Data shown Start Marker

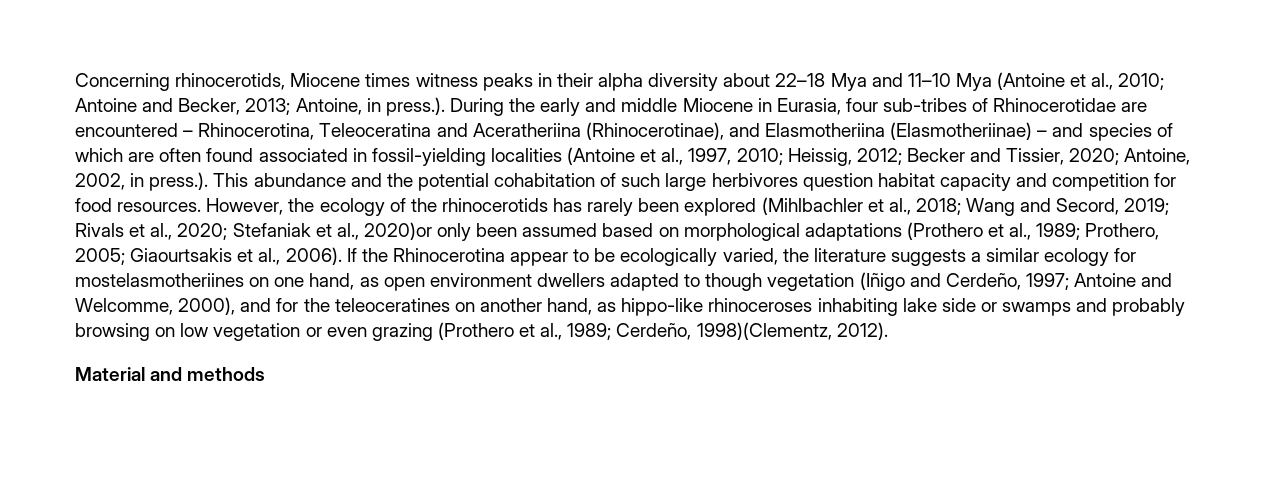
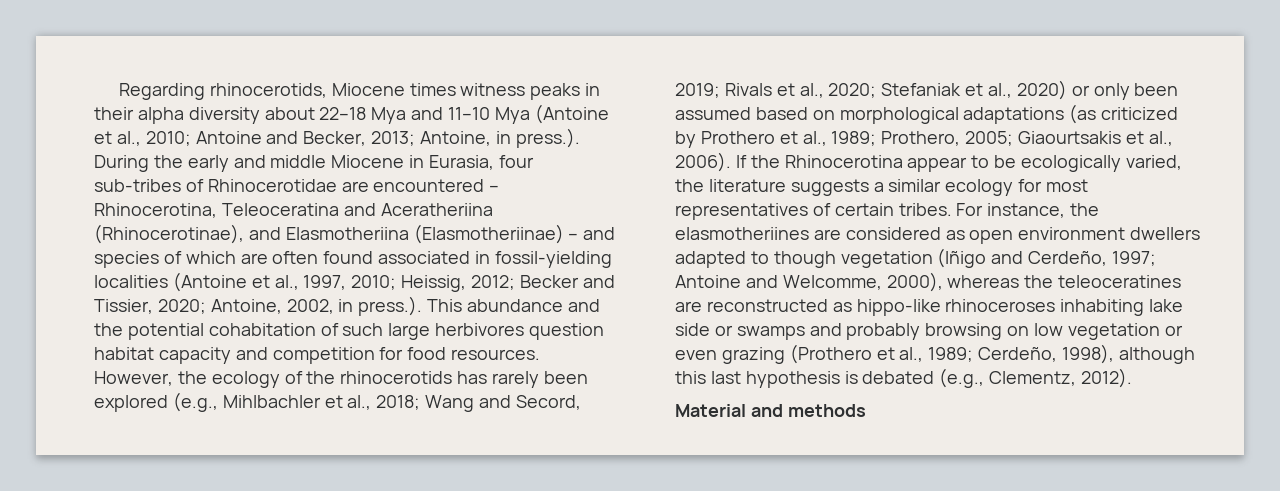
- Concerning rhinocerotids, Miocene times witness peaks in their alpha diversity about 22–18 Mya and 11–10 Mya (Antoine et al., 2010;
+ Regarding rhinocerotids, Miocene times witness peaks in their alpha diversity about 22–18 Mya and 11–10 Mya (Antoine et al., 2010;
- However, the ecology of the rhinocerotids has rarely been explored (Mihlbachler et al., 2018; Wang and Secord, 2019; Rivals et al., 2020; Stefaniak et al., 2020)or only been assumed based on morphological adaptations (Prothero et al., 1989; Prothero, 2005; Giaourtsakis et al., 2006).
+ However, the ecology of the rhinocerotids has rarely been explored (e.g., Mihlbachler et al., 2018; Wang and Secord, 2019; Rivals et al., 2020; Stefaniak et al., 2020) or only been assumed based on morphological adaptations (as criticized by Prothero et al., 1989; Prothero, 2005; Giaourtsakis et al., 2006).
- If the Rhinocerotina appear to be ecologically varied, the literature suggests a similar ecology for mostelasmotheriines on one hand, as open environment dwellers adapted to though vegetation (Iñigo and Cerdeño, 1997; Antoine and Welcomme, 2000), and for the teleoceratines on another hand, as hippo-like rhinoceroses inhabiting lake side or swamps and probably browsing on low vegetation or even grazing (Prothero et al., 1989; Cerdeño, 1998)(Clementz, 2012).
+ If the Rhinocerotina appear to be ecologically varied, the literature suggests a similar ecology for most representatives of certain tribes. For instance, the elasmotheriines are considered as open environment dwellers adapted to though vegetation (Iñigo and Cerdeño, 1997; Antoine and Welcomme, 2000), whereas the teleoceratines are reconstructed as hippo-like rhinoceroses inhabiting lake side or swamps and probably browsing on low vegetation or even grazing (Prothero et al., 1989; Cerdeño, 1998), although this last hypothesis is debated (e.g., Clementz, 2012).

Data shown End Marker

• What to produce: For this exercise, print all of the entries exactly as they appear, but without pictures.

• Written solution:
- Concerning rhinocerotids, Miocene times witness peaks in their alpha diversity about 22–18 Mya and 11–10 Mya (Antoine et al., 2010;
+ Regarding rhinocerotids, Miocene times witness peaks in their alpha diversity about 22–18 Mya and 11–10 Mya (Antoine et al., 2010;
- However, the ecology of the rhinocerotids has rarely been explored (Mihlbachler et al., 2018; Wang and Secord, 2019; Rivals et al., 2020; Stefaniak et al., 2020)or only been assumed based on morphological adaptations (Prothero et al., 1989; Prothero, 2005; Giaourtsakis et al., 2006).
+ However, the ecology of the rhinocerotids has rarely been explored (e.g., Mihlbachler et al., 2018; Wang and Secord, 2019; Rivals et al., 2020; Stefaniak et al., 2020) or only been assumed based on morphological adaptations (as criticized by Prothero et al., 1989; Prothero, 2005; Giaourtsakis et al., 2006).
- If the Rhinocerotina appear to be ecologically varied, the literature suggests a similar ecology for mostelasmotheriines on one hand, as open environment dwellers adapted to though vegetation (Iñigo and Cerdeño, 1997; Antoine and Welcomme, 2000), and for the teleoceratines on another hand, as hippo-like rhinoceroses inhabiting lake side or swamps and probably browsing on low vegetation or even grazing (Prothero et al., 1989; Cerdeño, 1998)(Clementz, 2012).
+ If the Rhinocerotina appear to be ecologically varied, the literature suggests a similar ecology for most representatives of certain tribes. For instance, the elasmotheriines are considered as open environment dwellers adapted to though vegetation (Iñigo and Cerdeño, 1997; Antoine and Welcomme, 2000), whereas the teleoceratines are reconstructed as hippo-like rhinoceroses inhabiting lake side or swamps and probably browsing on low vegetation or even grazing (Prothero et al., 1989; Cerdeño, 1998), although this last hypothesis is debated (e.g., Clementz, 2012).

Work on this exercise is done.